■ Exercise ■
Look through the entries below and count the lines with "MENDOZA" in them; the reply is the number alone.

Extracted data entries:
....

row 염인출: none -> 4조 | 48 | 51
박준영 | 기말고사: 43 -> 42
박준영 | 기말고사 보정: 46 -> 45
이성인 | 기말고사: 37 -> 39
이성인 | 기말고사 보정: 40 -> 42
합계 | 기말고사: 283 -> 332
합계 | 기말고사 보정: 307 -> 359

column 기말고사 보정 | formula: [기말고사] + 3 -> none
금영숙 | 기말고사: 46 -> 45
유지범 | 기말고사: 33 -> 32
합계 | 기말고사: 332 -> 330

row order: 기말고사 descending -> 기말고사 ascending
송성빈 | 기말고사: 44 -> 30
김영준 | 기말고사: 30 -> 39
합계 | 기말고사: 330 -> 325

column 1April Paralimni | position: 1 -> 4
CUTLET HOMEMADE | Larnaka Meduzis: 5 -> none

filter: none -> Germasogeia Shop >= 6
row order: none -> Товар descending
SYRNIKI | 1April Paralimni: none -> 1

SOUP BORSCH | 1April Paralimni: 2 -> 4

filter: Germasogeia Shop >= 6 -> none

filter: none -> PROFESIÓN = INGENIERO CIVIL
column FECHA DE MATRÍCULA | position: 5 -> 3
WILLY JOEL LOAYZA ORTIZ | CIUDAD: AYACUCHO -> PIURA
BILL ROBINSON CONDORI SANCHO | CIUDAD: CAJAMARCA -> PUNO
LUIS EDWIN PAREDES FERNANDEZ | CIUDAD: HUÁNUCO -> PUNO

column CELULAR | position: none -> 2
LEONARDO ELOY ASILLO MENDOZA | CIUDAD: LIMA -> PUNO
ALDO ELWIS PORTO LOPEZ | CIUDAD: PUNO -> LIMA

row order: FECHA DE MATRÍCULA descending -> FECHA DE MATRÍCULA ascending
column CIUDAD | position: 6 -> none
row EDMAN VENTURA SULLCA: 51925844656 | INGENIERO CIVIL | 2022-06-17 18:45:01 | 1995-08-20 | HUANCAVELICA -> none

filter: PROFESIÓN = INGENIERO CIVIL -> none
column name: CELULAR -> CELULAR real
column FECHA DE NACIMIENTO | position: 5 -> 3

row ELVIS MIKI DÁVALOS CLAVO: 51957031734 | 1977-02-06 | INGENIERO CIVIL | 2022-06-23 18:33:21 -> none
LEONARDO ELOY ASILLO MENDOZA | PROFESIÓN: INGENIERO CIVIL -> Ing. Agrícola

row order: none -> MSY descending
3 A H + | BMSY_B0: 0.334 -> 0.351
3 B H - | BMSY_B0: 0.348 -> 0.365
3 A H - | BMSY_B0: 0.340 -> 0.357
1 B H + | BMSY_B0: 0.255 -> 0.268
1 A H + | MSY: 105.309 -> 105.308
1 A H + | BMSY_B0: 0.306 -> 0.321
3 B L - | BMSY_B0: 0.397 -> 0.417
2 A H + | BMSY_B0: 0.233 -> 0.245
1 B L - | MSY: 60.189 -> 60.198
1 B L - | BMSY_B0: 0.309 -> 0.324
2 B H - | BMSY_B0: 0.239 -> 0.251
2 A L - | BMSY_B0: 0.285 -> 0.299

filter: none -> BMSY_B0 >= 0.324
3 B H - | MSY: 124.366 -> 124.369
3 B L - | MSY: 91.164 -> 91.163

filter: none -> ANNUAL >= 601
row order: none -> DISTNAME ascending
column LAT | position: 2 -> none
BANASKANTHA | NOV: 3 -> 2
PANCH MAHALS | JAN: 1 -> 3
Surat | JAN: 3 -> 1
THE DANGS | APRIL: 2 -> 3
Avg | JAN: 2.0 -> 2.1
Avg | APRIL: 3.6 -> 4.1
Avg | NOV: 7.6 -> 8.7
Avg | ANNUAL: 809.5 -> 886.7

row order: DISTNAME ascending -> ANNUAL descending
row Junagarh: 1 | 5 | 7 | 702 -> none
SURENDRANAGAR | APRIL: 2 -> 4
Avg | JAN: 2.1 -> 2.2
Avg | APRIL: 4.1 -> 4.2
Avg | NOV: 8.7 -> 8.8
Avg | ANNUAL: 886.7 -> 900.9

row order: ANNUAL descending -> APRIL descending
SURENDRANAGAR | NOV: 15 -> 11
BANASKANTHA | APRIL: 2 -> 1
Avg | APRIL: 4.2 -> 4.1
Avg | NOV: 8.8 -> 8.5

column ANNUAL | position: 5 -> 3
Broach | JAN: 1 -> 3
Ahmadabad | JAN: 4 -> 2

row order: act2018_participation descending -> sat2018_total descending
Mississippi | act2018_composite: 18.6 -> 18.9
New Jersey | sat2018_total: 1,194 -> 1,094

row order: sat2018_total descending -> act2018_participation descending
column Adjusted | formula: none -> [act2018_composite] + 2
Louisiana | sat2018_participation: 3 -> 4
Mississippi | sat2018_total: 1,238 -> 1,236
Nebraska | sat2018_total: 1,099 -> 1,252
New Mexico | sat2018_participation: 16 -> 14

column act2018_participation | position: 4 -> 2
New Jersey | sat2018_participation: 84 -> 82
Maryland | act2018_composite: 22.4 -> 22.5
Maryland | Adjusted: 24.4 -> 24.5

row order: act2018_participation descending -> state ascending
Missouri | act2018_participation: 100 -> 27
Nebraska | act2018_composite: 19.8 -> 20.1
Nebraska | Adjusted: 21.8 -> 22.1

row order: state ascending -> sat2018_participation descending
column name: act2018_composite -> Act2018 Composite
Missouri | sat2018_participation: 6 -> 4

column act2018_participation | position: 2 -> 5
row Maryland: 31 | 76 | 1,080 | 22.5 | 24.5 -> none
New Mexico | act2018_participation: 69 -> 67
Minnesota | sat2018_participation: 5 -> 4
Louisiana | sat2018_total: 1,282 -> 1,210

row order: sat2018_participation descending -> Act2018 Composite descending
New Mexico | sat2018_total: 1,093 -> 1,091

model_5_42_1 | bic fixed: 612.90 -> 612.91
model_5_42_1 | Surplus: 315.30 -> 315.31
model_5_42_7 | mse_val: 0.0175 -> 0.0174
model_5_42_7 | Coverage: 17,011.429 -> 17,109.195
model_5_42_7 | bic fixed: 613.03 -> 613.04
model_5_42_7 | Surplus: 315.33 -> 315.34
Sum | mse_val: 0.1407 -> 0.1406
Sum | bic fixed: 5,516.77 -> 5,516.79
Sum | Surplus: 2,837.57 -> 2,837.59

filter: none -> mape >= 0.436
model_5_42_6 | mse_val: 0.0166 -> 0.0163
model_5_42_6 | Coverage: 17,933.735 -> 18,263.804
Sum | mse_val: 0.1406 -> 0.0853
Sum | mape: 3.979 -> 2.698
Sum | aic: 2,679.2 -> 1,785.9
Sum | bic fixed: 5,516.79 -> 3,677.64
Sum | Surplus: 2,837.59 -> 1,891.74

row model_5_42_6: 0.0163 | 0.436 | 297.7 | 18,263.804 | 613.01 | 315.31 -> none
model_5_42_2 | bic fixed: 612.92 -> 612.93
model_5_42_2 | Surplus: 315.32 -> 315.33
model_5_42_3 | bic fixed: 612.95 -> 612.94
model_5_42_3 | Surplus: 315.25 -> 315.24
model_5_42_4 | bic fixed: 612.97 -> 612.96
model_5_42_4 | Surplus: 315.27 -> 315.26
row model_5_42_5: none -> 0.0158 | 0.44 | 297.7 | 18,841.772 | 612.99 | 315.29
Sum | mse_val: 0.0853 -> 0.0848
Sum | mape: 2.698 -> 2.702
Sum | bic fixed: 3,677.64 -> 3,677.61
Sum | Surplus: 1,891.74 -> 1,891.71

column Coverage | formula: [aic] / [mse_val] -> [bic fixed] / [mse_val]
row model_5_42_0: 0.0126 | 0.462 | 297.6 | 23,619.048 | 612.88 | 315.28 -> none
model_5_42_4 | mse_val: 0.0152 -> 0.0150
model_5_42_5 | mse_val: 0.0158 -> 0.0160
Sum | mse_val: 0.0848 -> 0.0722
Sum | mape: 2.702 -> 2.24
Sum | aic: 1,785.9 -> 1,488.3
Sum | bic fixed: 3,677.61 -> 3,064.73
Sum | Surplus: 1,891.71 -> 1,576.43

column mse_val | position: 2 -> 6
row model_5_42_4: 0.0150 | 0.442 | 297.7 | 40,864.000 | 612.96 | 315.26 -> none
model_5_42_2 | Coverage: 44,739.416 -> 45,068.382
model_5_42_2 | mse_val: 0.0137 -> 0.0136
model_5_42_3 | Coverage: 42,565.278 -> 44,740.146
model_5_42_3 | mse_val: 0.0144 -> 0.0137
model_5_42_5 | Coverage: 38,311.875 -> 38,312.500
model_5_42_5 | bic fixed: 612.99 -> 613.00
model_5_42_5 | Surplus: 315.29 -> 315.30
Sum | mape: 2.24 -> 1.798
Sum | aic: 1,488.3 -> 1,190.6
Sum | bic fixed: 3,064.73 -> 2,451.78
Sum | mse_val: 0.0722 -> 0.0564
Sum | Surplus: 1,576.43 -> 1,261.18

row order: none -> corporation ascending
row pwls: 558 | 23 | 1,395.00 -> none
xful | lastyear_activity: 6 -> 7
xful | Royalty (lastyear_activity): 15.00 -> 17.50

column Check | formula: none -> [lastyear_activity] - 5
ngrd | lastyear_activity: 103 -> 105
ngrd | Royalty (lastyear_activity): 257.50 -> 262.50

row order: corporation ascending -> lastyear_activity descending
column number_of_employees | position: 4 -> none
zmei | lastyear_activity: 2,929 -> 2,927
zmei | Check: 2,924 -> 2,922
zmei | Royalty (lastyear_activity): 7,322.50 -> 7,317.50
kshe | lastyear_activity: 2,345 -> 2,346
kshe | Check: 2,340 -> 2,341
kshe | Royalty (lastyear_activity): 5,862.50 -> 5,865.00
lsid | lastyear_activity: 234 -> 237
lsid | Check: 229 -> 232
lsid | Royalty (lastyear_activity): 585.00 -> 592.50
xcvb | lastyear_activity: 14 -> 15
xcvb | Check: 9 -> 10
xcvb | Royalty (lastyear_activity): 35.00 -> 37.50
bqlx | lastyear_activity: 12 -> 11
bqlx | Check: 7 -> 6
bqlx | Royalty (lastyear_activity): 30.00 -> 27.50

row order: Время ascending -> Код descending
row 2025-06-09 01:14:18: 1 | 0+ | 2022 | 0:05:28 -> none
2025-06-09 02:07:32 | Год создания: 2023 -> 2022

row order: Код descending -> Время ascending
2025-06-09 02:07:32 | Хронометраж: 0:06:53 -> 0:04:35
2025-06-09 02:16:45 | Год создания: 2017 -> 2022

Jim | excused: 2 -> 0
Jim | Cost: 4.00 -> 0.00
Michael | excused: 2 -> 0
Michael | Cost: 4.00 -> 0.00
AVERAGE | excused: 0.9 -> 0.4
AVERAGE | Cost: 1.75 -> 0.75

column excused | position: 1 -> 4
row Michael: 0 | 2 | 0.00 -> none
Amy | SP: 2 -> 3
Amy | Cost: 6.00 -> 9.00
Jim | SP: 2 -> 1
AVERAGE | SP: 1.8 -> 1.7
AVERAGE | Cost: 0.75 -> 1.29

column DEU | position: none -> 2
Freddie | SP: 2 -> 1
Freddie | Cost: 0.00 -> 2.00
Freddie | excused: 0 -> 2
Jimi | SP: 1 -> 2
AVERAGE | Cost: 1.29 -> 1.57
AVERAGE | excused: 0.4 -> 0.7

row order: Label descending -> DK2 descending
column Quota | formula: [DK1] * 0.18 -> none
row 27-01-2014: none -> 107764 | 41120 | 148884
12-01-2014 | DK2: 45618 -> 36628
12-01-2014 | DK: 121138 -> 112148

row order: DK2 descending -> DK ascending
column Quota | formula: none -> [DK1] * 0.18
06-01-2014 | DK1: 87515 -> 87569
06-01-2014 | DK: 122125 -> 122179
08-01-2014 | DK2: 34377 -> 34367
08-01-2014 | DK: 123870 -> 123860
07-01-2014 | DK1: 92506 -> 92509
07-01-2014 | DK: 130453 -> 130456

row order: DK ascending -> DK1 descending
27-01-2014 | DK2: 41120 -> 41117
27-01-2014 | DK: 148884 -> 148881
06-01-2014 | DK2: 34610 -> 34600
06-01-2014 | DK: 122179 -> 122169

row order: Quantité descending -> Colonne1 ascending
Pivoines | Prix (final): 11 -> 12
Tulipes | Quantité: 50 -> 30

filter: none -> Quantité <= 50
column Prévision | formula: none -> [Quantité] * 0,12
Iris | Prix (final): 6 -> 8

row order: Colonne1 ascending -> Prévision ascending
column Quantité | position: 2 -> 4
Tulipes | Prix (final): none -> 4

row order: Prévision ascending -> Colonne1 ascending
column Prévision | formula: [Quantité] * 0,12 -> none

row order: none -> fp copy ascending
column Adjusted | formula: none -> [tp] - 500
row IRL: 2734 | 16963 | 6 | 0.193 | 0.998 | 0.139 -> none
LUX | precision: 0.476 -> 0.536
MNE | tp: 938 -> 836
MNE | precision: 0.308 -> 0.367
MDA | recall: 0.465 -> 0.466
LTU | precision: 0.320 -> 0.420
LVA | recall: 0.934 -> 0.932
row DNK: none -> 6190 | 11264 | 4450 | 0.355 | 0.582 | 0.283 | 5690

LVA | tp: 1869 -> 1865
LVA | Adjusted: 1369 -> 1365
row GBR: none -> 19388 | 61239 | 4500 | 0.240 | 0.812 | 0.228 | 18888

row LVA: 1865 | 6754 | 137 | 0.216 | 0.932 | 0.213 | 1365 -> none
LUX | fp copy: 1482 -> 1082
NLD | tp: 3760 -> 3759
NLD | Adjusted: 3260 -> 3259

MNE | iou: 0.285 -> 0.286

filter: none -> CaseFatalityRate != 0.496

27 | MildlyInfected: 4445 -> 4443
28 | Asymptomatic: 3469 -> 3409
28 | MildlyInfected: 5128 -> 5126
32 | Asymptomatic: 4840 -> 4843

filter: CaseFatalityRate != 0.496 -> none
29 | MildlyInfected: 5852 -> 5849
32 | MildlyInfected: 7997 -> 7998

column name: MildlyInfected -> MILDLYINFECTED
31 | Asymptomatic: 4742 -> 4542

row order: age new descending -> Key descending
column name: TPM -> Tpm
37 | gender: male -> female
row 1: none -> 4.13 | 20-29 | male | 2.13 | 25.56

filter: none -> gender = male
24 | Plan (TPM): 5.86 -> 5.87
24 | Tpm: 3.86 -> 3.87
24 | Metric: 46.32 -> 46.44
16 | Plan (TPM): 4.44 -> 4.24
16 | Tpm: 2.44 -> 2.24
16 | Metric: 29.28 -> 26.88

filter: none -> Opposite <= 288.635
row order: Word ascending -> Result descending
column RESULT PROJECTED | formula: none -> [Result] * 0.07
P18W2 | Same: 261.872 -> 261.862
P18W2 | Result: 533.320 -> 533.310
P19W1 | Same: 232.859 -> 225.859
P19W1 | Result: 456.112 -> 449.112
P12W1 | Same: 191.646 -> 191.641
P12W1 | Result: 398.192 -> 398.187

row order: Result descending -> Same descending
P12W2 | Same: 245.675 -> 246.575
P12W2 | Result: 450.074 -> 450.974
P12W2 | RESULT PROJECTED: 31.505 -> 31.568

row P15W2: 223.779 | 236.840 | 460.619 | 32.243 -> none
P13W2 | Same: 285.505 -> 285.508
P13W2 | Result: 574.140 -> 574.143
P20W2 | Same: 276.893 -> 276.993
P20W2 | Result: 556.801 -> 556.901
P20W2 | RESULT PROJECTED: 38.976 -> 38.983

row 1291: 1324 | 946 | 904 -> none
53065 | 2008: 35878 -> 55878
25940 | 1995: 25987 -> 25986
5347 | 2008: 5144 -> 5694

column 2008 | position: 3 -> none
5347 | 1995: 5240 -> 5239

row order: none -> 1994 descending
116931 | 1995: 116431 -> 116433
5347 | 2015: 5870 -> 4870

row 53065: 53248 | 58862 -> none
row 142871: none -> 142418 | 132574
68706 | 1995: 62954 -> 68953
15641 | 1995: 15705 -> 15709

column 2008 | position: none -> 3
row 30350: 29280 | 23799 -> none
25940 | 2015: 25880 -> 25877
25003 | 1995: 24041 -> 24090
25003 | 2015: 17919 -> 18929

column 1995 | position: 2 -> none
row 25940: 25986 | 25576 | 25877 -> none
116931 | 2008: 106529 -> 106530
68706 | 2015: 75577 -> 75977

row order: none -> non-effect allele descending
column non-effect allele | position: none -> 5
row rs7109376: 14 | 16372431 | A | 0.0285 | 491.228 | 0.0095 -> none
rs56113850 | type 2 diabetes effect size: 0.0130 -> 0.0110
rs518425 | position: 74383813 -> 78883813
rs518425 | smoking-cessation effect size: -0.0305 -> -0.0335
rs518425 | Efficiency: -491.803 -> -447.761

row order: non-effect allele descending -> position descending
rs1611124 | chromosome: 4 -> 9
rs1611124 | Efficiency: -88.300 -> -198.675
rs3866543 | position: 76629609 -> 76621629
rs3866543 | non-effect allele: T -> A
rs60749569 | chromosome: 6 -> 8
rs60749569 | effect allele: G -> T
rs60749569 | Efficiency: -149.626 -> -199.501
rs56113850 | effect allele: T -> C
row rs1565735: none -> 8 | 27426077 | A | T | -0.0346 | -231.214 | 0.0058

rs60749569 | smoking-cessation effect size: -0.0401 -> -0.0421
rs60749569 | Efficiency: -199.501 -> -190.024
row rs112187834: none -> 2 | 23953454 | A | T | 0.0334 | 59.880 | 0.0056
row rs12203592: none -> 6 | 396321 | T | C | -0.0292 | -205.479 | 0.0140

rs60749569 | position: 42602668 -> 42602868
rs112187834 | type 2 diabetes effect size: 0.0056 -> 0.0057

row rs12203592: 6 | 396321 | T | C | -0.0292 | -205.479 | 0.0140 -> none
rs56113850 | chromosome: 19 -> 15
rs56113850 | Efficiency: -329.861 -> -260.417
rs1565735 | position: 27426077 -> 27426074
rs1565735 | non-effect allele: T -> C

....

■ Result of the exercise ■
2